Roderic isn’t saying shut it all down. Jerry isn’t saying “let it all rip and let God sort it out”. Roderic’s post doesn’t contradict Jerry’s posts on C19; all of us know there’s going to be a set of trade-offs. We need that decision point debated as sharply and intelligently as we can, free of mainstream prejudices but also free of wishful thinking. When Ricochet is at its best, that’s what happens.
I agree. Based on Andrew Gellman’s comments, there may reason to be a bit skeptical, and I regret my “benefit of the doubt” chastisement of Roderic. They did think about false positives, but it sounds like they may have blown it.
Have you looked at the similar USC study?
I think the fundamental error those guys are making is trying to find a signal at the very limits of the assay’s specificity, and that’s always a bad idea.
The only “peer review” I’ve read has been nothing more than people saying this study is bunk because the percentage positive falls within the false positive range… And as you demonstrate, that is not a very persuasive argument, nor is it something that the authors didn’t explicitly consider. Where I’m seeing it is from people who want the study to be wrong because it’s only a bunch of anti-science right-wing dolts who don’t agree with the lockdowns. There’s nothing “peer” about that sort of review.
To OP:
This is a misguided post.
You are wrong on almost everything.
You are the one spreading myths.
MB
Then rebut it.
People without income will return to work
You are being incredibly naive, your entire post is naive
NY is 0.46?
good links
https://rt.live/
transmission rate < 1 means safe to open
OP doesn’t know what he is talking about it.
stay in your lane
Um.
Not necessarily. The lockdown may be the thing keeping R0 under 1, if it is under 1.
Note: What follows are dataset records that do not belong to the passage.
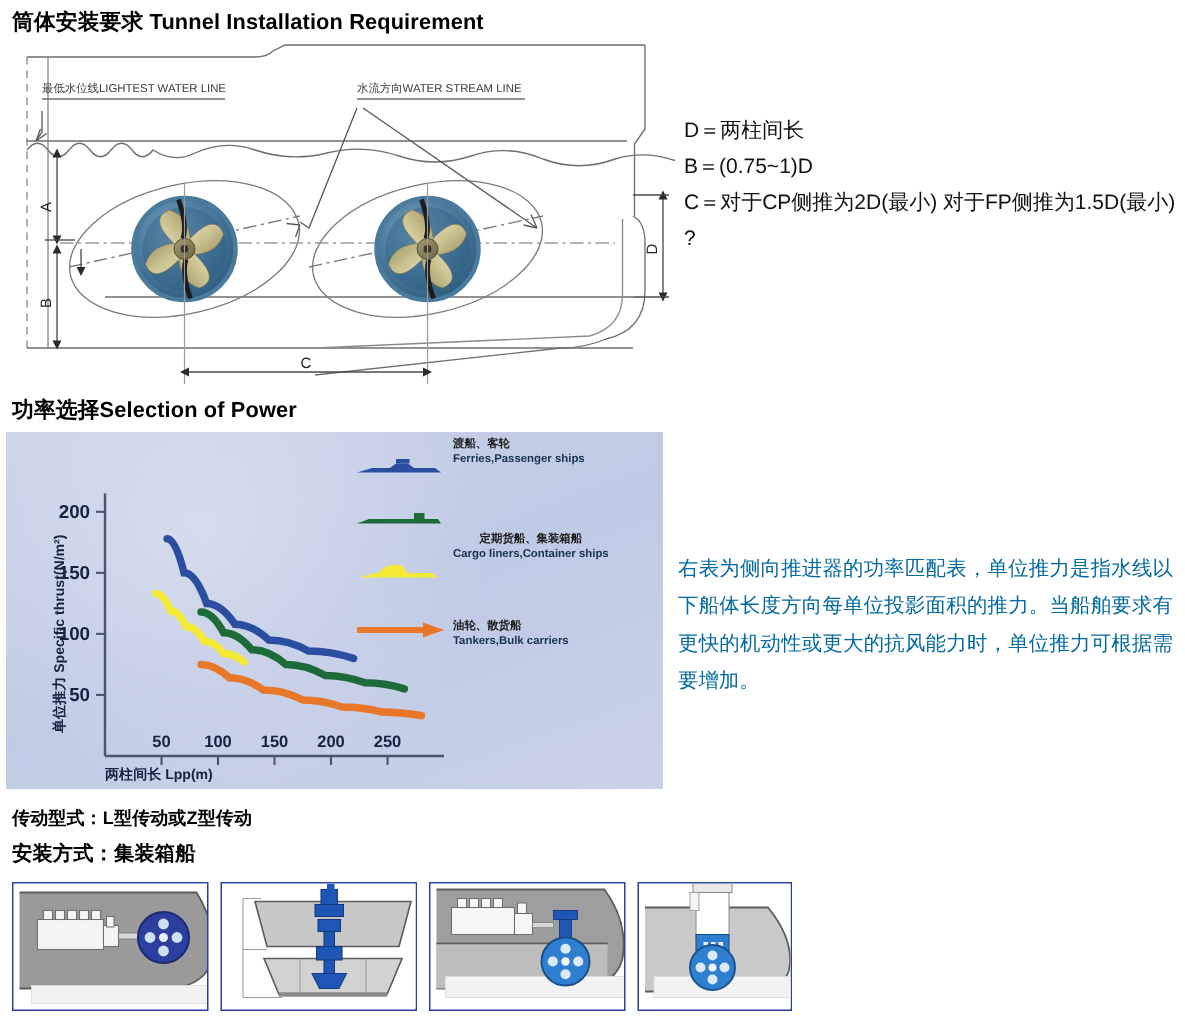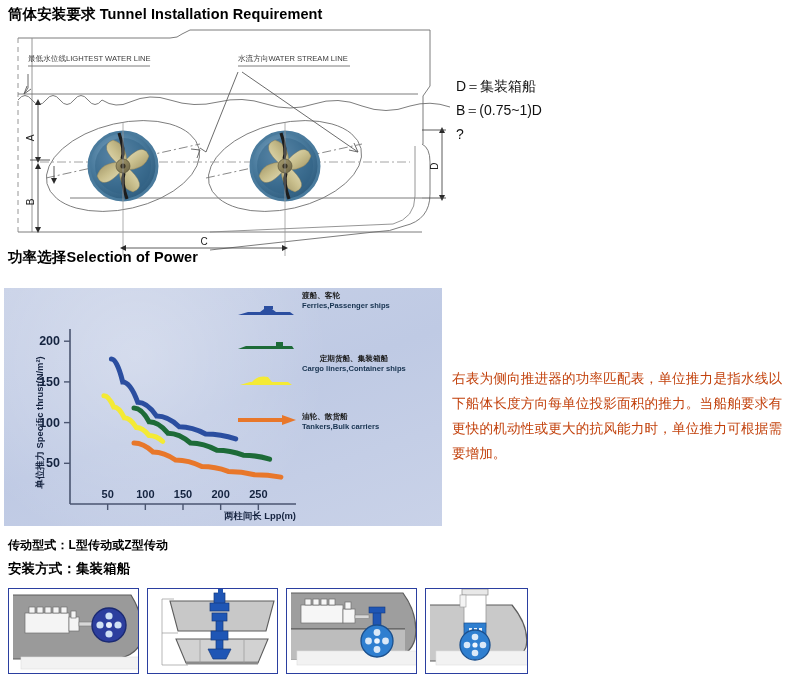--- a/index.html
+++ b/index.html
@@ -252,7 +252,7 @@
 </div>
 
 <div id="formulas">
-  <div class="frow">D＝集装箱船</div>
+  <div class="frow">D＝两柱间长</div>
   <div class="frow">B＝(0.75~1)D</div>
   <div class="frow">?</div>
 </div>

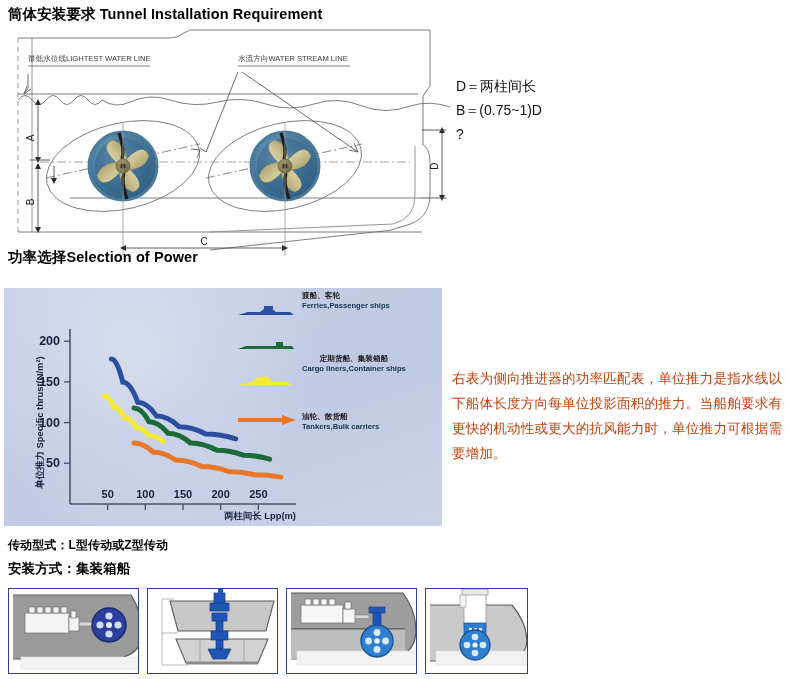--- a/index.html
+++ b/index.html
@@ -254,6 +254,7 @@
 <div id="formulas">
   <div class="frow">D＝两柱间长</div>
   <div class="frow">B＝(0.75~1)D</div>
+  <div class="frow">C＝对于CP侧推为2D(最小) 对于FP侧推为1.5D(最小)</div>
   <div class="frow">?</div>
 </div>
 

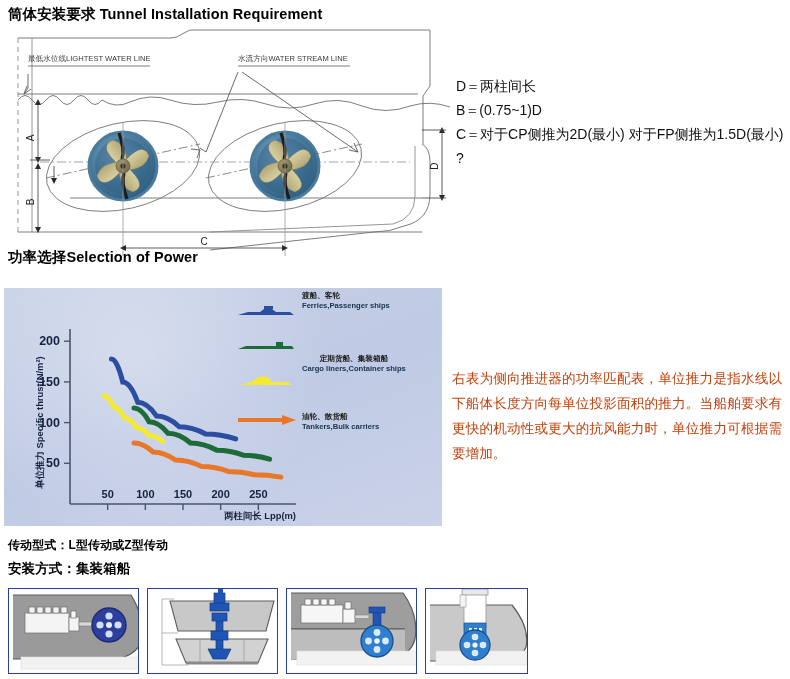--- a/index.html
+++ b/index.html
@@ -25,7 +25,7 @@
     color: #000;
   }
   #h-tunnel { left: 8px;  top: 5px; }
-  #h-power  { left: 8px;  top: 248px; text-align: right; }
+  #h-power  { left: 8px;  top: 264px; text-align: right; }
   #t-drive  { left: 8px;  top: 537px; font-size: 12px; }
   #t-mount  { left: 8px;  top: 560px; font-size: 13.5px; }
 

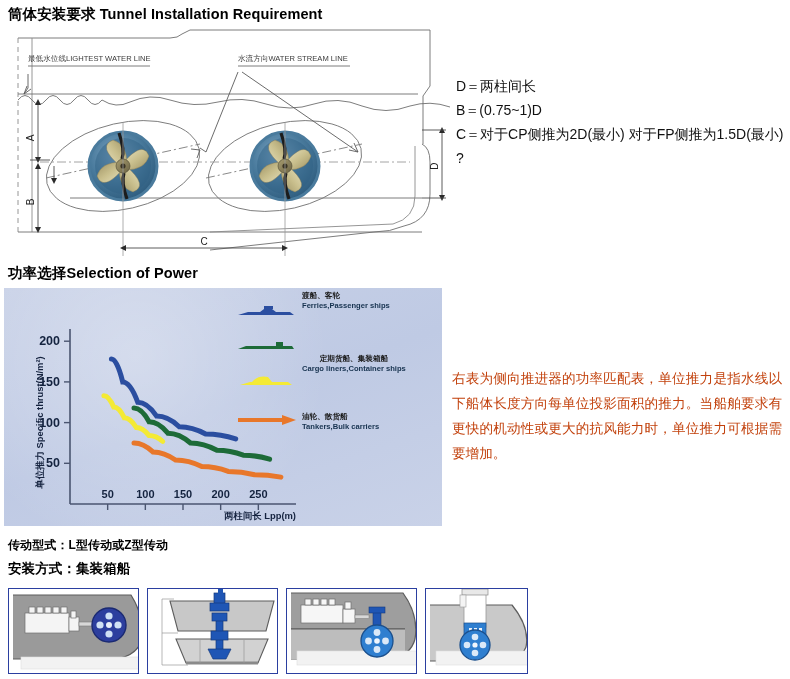--- a/index.html
+++ b/index.html
@@ -78,7 +78,7 @@
     width: 330px;
     font-size: 13.6px;
     line-height: 25px;
-    color: #c2410c;
+    color: #0369a1;
     text-align: justify;
   }
 

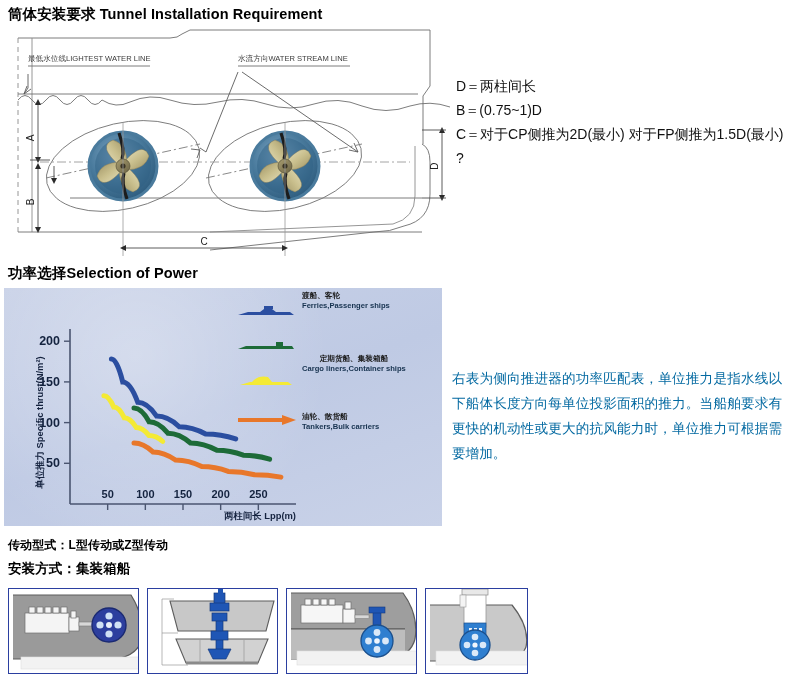--- a/index.html
+++ b/index.html
@@ -298,7 +298,7 @@
 
   <div style="position:absolute;left:-44px;top:128px;width:160px;transform:rotate(-90deg);
               text-align:center;font-size:9.4px;font-weight:bold;color:#15233f;white-space:nowrap;">单位推力 Specific thrust(N/m²)</div>
-  <div style="position:absolute;left:66px;top:222px;width:226px;text-align:right;
+  <div style="position:absolute;left:66px;top:222px;width:226px;text-align:left;
               font-size:9.4px;font-weight:bold;color:#15233f;white-space:nowrap;">两柱间长 Lpp(m)</div>
 
   <div class="legend-item" style="left:232px;top:17px;">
I’m generally on your side in favoring a relaxation of strict measures, but I think that we have to be realistic about the consequences. There are bad consequences no matter what we do.
Hammer, I think that this is a bit unfair. There are doubtless some people who want the study to be wrong, but there are also legitimate criticisms. Further, even if criticisms turn out to be incorrect, it is a good thing that they be made, discussed, and rebutted.
I’ve been against the lockdown from the start, and favor a major re-opening, though I do not favor a complete return to pre-COVID normal.
Then wouldn’t the question become: Which course would ultimately affect fewer people?
WT*?
I don’t think it can be reduced to that question. You might still have to weigh mildly bad consequences to a large number of people against horrific consequences to a small number. It’s still a complicated judgment call requiring us to debate and go after each other’s throats.
And we simply don’t know the answer to the question. We will guess, use our best judgment, and make decisions accordingly, but this is not like adding 2+2.
How is that going to work? People go back to work and there’s no work to do because no customers? Restaurants, cruise liners, buses, air travel, events involving mass gatherings, etc., are not coming back to normal until people think it’s safe.
Actually, it is my lane.
It turns out that the Stanford team had no expert in sampling and statistics on it. So it’s not surprising that they messed up. A Columbia U. statistics professor comments on the study here. He didn’t think much of it.
It doesn’t prove the thesis is wrong, just that the data doesn’t prove it.
I think that link was posted earlier.